14 de julio

Caminando con Jesús

Caminar con Jesús permitió a los discípulos experimentar, de primera mano, la compasión y la gracia de Dios en acción. Caminar con Jesús hoy, no debería ser diferente. Su compasión y su gracia siguen disponibles para quien quiera experimentarlas.

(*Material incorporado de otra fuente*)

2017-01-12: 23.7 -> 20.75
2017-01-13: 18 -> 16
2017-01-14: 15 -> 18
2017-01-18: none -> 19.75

“No he venido a sembrar paz, sino espada”
(Mt 10, 34 – 11, 1)

La Iglesia hoy nos propone celebrar la memoria de san Camilo de Lelis, un sacerdote italiano que encontró a Jesucristo en medio de los enfermos pobres, a los que amó y sirvió con todo su corazón. Fundó una congregación religiosa que conocemos como los Camilianos o Padres Camilos, quienes se dedican al cuidado y atención de los enfermos. Jesucristo ha venido al mundo como enviado del Padre para comunicarnos su amor y establecer entre los hombres su reino de paz y unidad, pero este designio aún no ha sido acogido por la humanidad. Cuando Jesús dice: “No piensen que he venido a la tierra a sembrar paz: no he venido a sembrar paz, sino espada”, nos puede parecer contradictorio, pero es real. Cuando Él instruye a sus discípulos para ser enviados a la misión, también les habla de las persecuciones y de los diferentes desafíos a los que se deben enfrentar. Porque ser testigos de Cristo es optar por una vida de justicia, amor, misericordia y perdón. Una vida de fe, donde se conjuga la confianza en el Señor y la entrega desinteresada a los hermanos. Estas acciones no todos estamos dispuestos a asumirlas, ya que dentro de nuestra fragilidad humana, muchas veces dejamos que nuestro corazón se desvíe y caiga en la tentación haciendo que esos nobles propósitos se vuelvan fuente de discordia, envidia, odio, división. Muchas veces como testigos de Cristo podemos resultar incomodos con aquellos que no aceptan los preceptos del Evangelio. Pero es ahí donde debemos permanecer firmes y fieles al mandato divino, confiando en la promesa del Señor: “El que encuentre su vida la perderá, y el que pierda su vida por mí la encontrará”.

Reflexionemos:

Como testigos de Cristo, estamos llamados a cultivar la semilla de fe que Él ha sembrado en nuestro corazón desde el día de nuestro bautismo, y a permanecer fieles a su mandato de paz y amor. Preguntémonos ¿Qué me roba la paz interior? En mi familia o en el grupo de personas con las que a diario convivo, hay quienes no profesan mí mismo credo. ¿Sé actuar con libertad y coherencia para no desvirtuar el mensaje de Jesucristo? Pidamos la luz del Espíritu Santo para no caer en el error

Oremos:

Espíritu Santo, fuente de paz y comunión, haz que mi corazón permanezca siempre abierto a la gracia de Dios para que mi vida esté iluminada por la luz de la verdad. Amén.

Actuemos:

No tengo miedo de buscar y aspirar a la santidad.

Recordemos:

“El que dé a beber, aunque no sea más que un vaso de agua fresca, a uno de estos pequeños solo porque es mi discípulo, en verdad les digo que no perderá su recompensa”.

Profundicemos:

“Tenemos necesidad de santos y de comunidades santas, de Iglesias santas. Solo de este modo podremos invitar al mundo a creer en Jesucristo y en aquel que le envió” (E. Bianchi).